EXERCISE: Before returning the data, strip out the pictures and keep everything else exactly the same.
DATA TO USE START
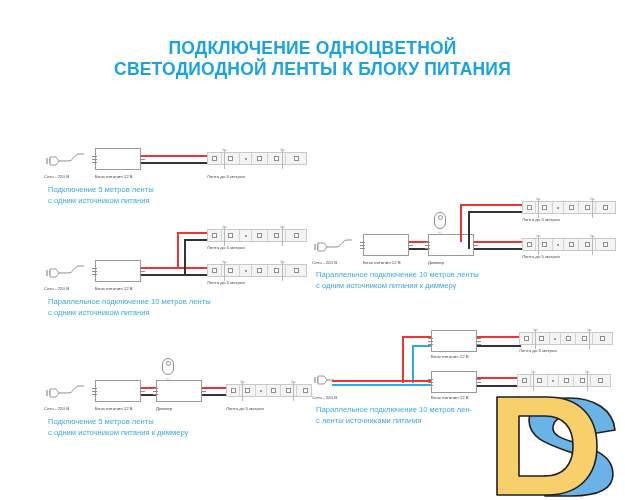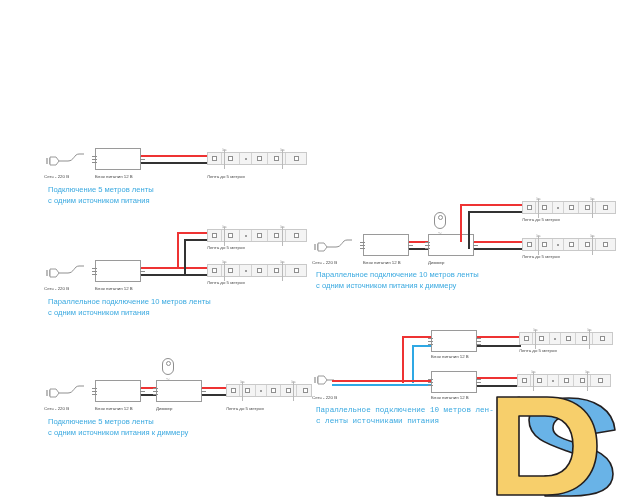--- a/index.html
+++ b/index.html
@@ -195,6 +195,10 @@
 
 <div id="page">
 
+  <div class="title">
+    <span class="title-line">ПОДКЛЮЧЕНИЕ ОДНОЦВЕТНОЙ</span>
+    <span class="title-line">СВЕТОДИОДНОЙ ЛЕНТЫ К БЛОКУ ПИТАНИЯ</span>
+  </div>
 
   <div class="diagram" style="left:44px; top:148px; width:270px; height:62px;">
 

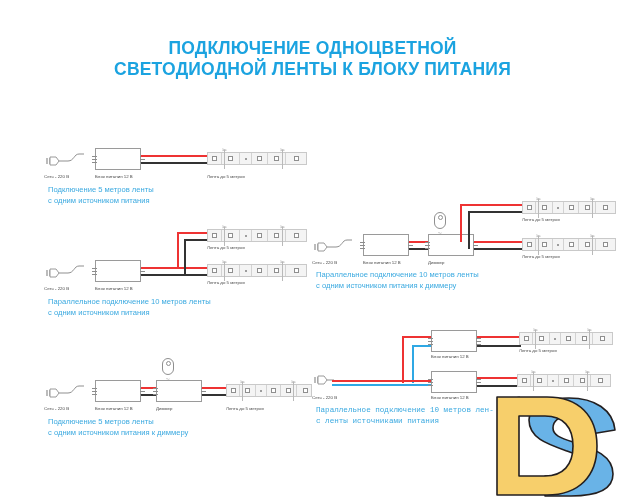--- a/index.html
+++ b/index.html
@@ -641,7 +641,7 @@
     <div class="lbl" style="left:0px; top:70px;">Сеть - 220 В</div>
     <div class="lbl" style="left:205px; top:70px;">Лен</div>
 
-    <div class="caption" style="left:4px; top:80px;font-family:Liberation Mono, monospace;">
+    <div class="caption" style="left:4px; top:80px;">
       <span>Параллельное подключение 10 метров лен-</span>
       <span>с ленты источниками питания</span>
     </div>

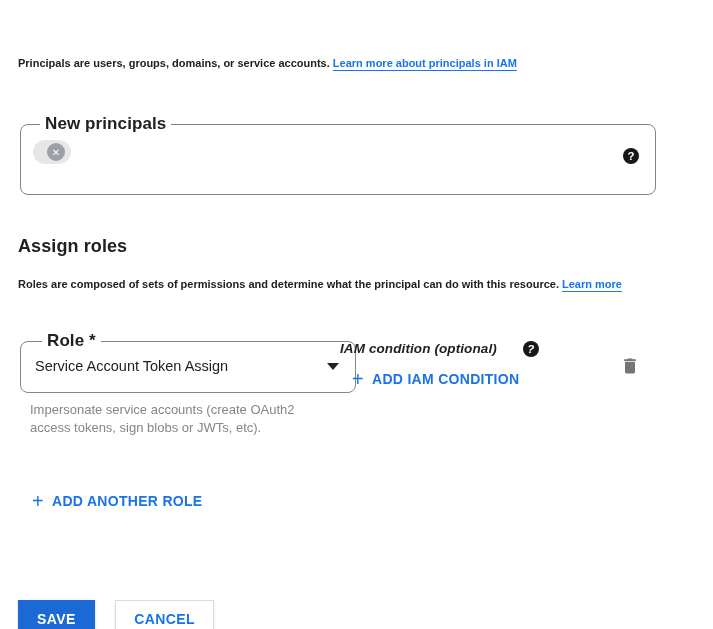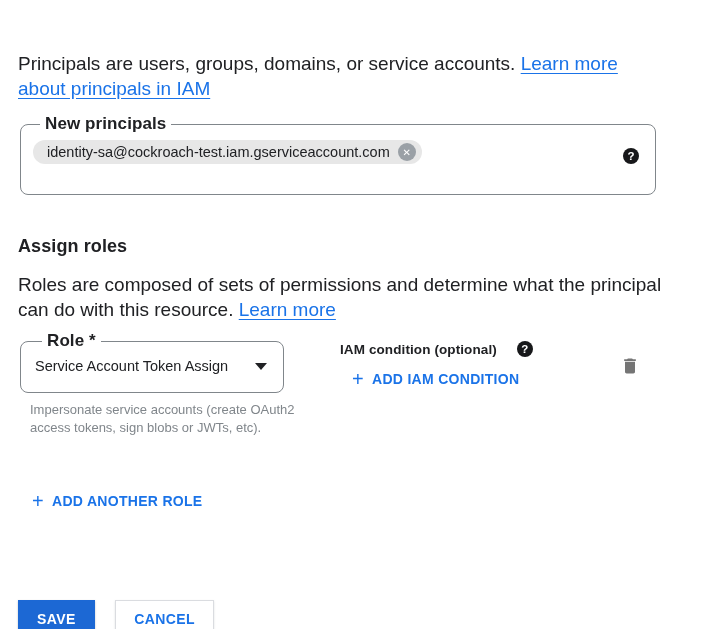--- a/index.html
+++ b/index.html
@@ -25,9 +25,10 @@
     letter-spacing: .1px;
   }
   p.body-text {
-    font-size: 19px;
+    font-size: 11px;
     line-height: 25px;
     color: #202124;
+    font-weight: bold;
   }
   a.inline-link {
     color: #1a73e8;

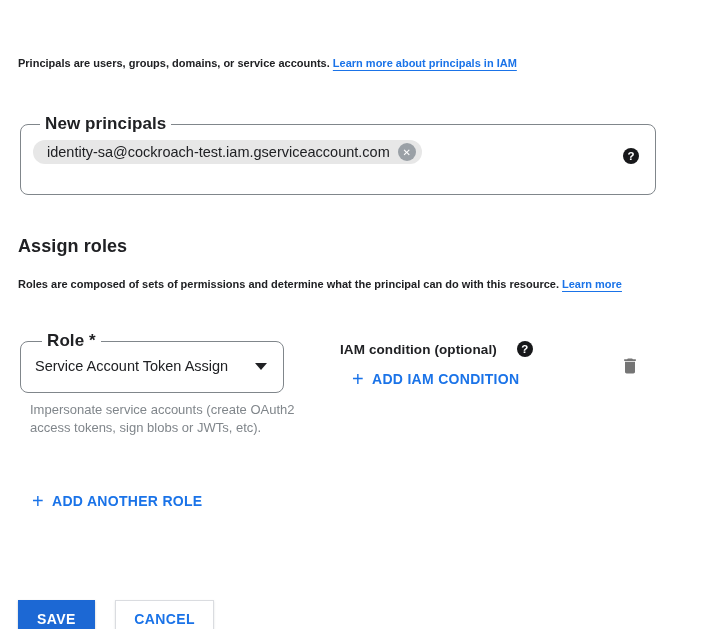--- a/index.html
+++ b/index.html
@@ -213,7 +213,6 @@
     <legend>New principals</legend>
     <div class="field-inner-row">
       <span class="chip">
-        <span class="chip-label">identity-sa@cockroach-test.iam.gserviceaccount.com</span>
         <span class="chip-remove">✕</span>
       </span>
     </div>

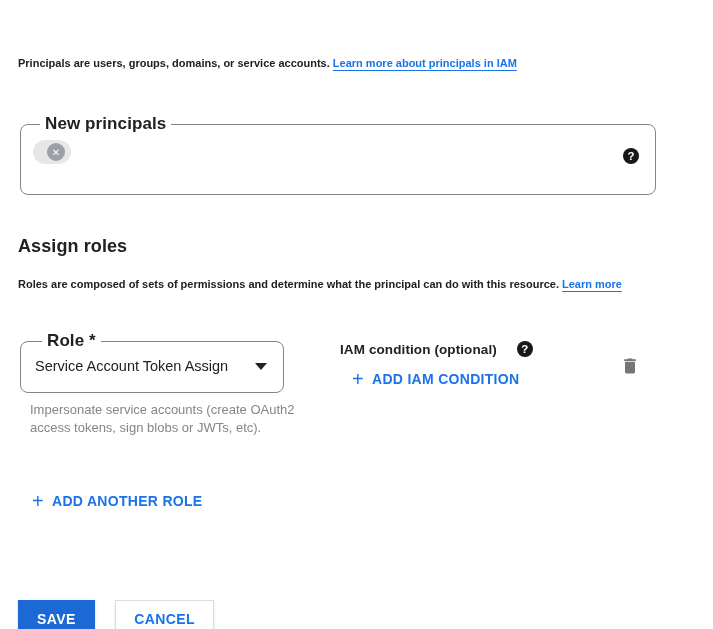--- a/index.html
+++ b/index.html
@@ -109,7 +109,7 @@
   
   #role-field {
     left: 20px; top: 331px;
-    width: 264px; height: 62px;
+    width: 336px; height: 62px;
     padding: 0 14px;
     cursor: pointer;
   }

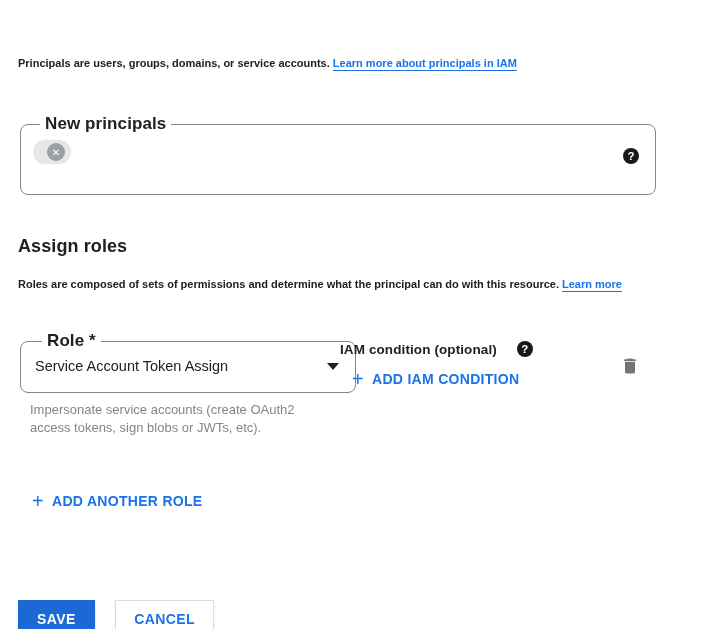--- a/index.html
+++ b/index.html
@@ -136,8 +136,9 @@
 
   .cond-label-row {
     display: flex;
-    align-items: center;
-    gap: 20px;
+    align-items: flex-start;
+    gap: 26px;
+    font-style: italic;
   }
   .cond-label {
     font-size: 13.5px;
DATA TO USE END
FINISHED TASK:
--- a/index.html
+++ b/index.html
@@ -195,6 +195,10 @@
 
 <div id="page">
 
+  <div class="title">
+    <span class="title-line">ПОДКЛЮЧЕНИЕ ОДНОЦВЕТНОЙ</span>
+    <span class="title-line">СВЕТОДИОДНОЙ ЛЕНТЫ К БЛОКУ ПИТАНИЯ</span>
+  </div>
 
   <div class="diagram" style="left:44px; top:148px; width:270px; height:62px;">
 

--- a/index.html
+++ b/index.html
@@ -641,7 +641,7 @@
     <div class="lbl" style="left:0px; top:70px;">Сеть - 220 В</div>
     <div class="lbl" style="left:205px; top:70px;">Лен</div>
 
-    <div class="caption" style="left:4px; top:80px;font-family:Liberation Mono, monospace;">
+    <div class="caption" style="left:4px; top:80px;">
       <span>Параллельное подключение 10 метров лен-</span>
       <span>с ленты источниками питания</span>
     </div>

--- a/index.html
+++ b/index.html
@@ -25,9 +25,10 @@
     letter-spacing: .1px;
   }
   p.body-text {
-    font-size: 19px;
+    font-size: 11px;
     line-height: 25px;
     color: #202124;
+    font-weight: bold;
   }
   a.inline-link {
     color: #1a73e8;

--- a/index.html
+++ b/index.html
@@ -213,7 +213,6 @@
     <legend>New principals</legend>
     <div class="field-inner-row">
       <span class="chip">
-        <span class="chip-label">identity-sa@cockroach-test.iam.gserviceaccount.com</span>
         <span class="chip-remove">✕</span>
       </span>
     </div>

--- a/index.html
+++ b/index.html
@@ -109,7 +109,7 @@
   
   #role-field {
     left: 20px; top: 331px;
-    width: 264px; height: 62px;
+    width: 336px; height: 62px;
     padding: 0 14px;
     cursor: pointer;
   }

--- a/index.html
+++ b/index.html
@@ -136,8 +136,9 @@
 
   .cond-label-row {
     display: flex;
-    align-items: center;
-    gap: 20px;
+    align-items: flex-start;
+    gap: 26px;
+    font-style: italic;
   }
   .cond-label {
     font-size: 13.5px;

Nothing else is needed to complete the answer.